Don't worry if lots of that code doesn't make sense yet, we will go over it in a second.

Let’s go over the code in the bootloader line by line, so we can get a feel for what each one does. I’m going to start with pass_peripheral_ns since it contains many of the patterns and features of other parts of the code base, while being self-contained. The goal of the function is to allow the passed peripheral to be used from non-secure code.

let spu = unsafe { &*nrf5340_app_pac::SPU_S::ptr() };

The nRF5340 has a module called the SPU (System Protection Unit). It is responsible for enforcing various security features, including allowing peripherals to be called from non-secure code. On Cortex-M embedded devices peripherals are exposed through memory-mapped registers. In this case, the nrf5340_app_pac has given us convenient access to the registers. The ptr method gives us a type of  *const RegisterBlock so we need to de-reference and borrow to get a borrowed reference.

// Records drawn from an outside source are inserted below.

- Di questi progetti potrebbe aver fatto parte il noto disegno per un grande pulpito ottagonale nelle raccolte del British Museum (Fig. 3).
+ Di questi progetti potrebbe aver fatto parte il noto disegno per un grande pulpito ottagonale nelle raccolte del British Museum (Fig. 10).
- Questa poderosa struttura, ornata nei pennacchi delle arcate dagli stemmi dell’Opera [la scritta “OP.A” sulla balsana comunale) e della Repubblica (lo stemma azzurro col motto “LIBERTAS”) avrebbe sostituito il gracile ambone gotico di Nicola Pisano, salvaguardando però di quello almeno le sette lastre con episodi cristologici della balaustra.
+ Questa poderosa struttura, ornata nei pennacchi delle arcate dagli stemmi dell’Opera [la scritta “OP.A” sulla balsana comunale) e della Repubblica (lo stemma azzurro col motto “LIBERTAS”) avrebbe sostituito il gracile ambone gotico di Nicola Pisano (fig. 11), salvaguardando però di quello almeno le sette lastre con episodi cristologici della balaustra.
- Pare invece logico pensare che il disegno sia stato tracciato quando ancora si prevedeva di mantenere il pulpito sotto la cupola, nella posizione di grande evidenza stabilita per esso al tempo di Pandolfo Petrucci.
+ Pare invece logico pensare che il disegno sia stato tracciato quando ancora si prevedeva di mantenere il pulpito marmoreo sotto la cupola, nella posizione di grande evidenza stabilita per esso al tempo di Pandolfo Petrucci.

let base_addr = reg_block as u32;
let id = (base_addr >> 12) as u8;

Each of these peripherals is given an id in the SPU (and through the nRF5340), which happens to be the memory address of the register block bit-shifted right 12 times. There is some indication that this isn't universally true on the nRF5340, but it worked for all the peripherals I've tested with and is pulled straight from Nordic's documentation. So we are gonna roll with it.

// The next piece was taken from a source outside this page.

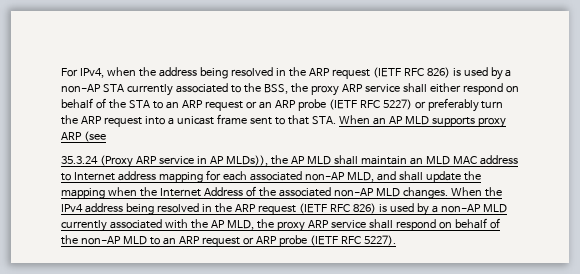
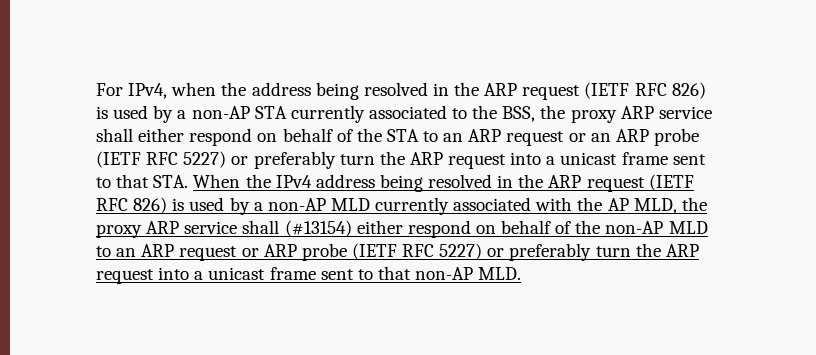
- For IPv4, when the address being resolved in the ARP request (IETF RFC 826) is used by a non-AP STA currently associated to the BSS, the proxy ARP service shall either respond on behalf of the STA to an ARP request or an ARP probe (IETF RFC 5227) or preferably turn the ARP request into a unicast frame sent to that STA. When an AP MLD supports proxy ARP (see
- 35.3.24 (Proxy ARP service in AP MLDs)), the AP MLD shall maintain an MLD MAC address to Internet address mapping for each associated non-AP MLD, and shall update the mapping when the Internet Address of the associated non-AP MLD changes. When the IPv4 address being resolved in the ARP request (IETF RFC 826) is used by a non-AP MLD currently associated with the AP MLD, the proxy ARP service shall respond on behalf of the non-AP MLD to an ARP request or ARP probe (IETF RFC 5227).
+ For IPv4, when the address being resolved in the ARP request (IETF RFC 826) is used by a non-AP STA currently associated to the BSS, the proxy ARP service shall either respond on behalf of the STA to an ARP request or an ARP probe (IETF RFC 5227) or preferably turn the ARP request into a unicast frame sent to that STA. When the IPv4 address being resolved in the ARP request (IETF RFC 826) is used by a non-AP MLD currently associated with the AP MLD, the proxy ARP service shall (#13154) either respond on behalf of the non-AP MLD to an ARP request or ARP probe (IETF RFC 5227) or preferably turn the ARP request into a unicast frame sent to that non-AP MLD.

spu.periphid[id as usize].perm.write(|w| {
    w.secattr().non_secure().lock().locked();
    w
});

Next, we access the SPU register associated with this peripheral and set it to non-secure mode. This step looks like the easiest because the brilliant svd2rust generated code has given us a nice builder for it. In actuality, there is a hellish amount of masking and bit-shifting happening here that we don't have to look at.

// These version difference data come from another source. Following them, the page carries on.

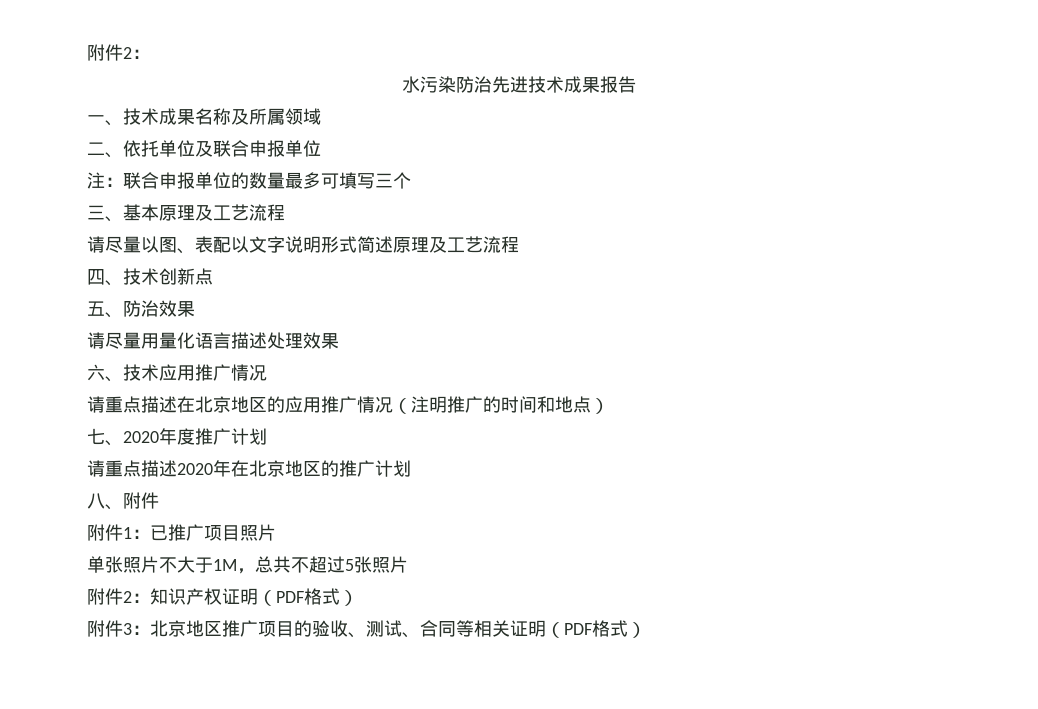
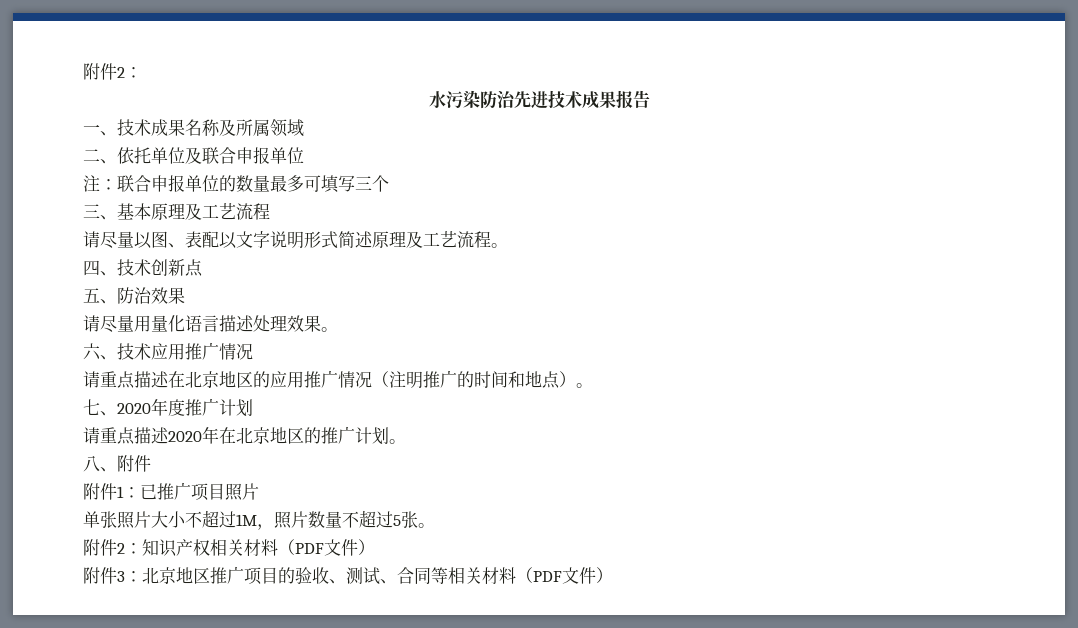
- 请尽量以图、表配以文字说明形式简述原理及工艺流程
+ 请尽量以图、表配以文字说明形式简述原理及工艺流程。
- 请尽量用量化语言描述处理效果
+ 请尽量用量化语言描述处理效果。
- 请重点描述在北京地区的应用推广情况（注明推广的时间和地点）
+ 请重点描述在北京地区的应用推广情况（注明推广的时间和地点）。
- 请重点描述2020年在北京地区的推广计划
+ 请重点描述2020年在北京地区的推广计划。
- 单张照片不大于1M，总共不超过5张照片
+ 单张照片大小不超过1M，照片数量不超过5张。
- 附件2：知识产权证明（PDF格式）
+ 附件2：知识产权相关材料（PDF文件）
- 附件3：北京地区推广项目的验收、测试、合同等相关证明（PDF格式）
+ 附件3：北京地区推广项目的验收、测试、合同等相关材料（PDF文件）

spu.gpioport[0].perm.write_with_zero(|w| w);

The SPU allows you to control the exact GPIO pins that are exposed to non-secure code. This would allow you to connect multiple peripherals to the same GPIO port, but not expose all of them. In this case, if we write 0 to GPIO register it marks all pins as non-secure.

Now let’s go back to the top, and review the rest of the bootloaders code.

const NON_SECURE_START: u32 = 0x00050000u32;
const NON_SECURE_SRAM_START: u32 = 0x10000u32;
const ROM_SIZE: u32 = 0x100000;
const REGION_SIZE: u32 = 0x4000; // pulled from <https://docs.zephyrproject.org/latest/reference/kconfig/CONFIG_NRF_SPU_FLASH_REGION_SIZE.html>
const SRAM_REGION_SIZE: u32 = 0x2000;
const RAM_SIZE: u32 = 0x80000;

We first set up some constants for use later in the program. These define the various memory regions. Flash and ram are both split into a secure region and a non-secure region.

Diagram of NRF5340 Flash Layout Next we have 4 blocks that all kind of look the same

for i in 0..(NON_SECURE_START / REGION_SIZE) {
    spu.flashregion[i as usize].perm.write(|w| {
        w.write().enable();
        w.read().enable();
        w.execute().enable();
        w.lock().unlocked();
        w.secattr().secure();
        w
    });
}

Each of these blocks does the same basic thing. It sets attributes of a certain memory region. In the above instance it marks our secure region as secure, writable, and executable. The register allows you to set the attributes for 64KB blocks. We assume that our memory region values are aligned to 64KB, and so we can loop through them.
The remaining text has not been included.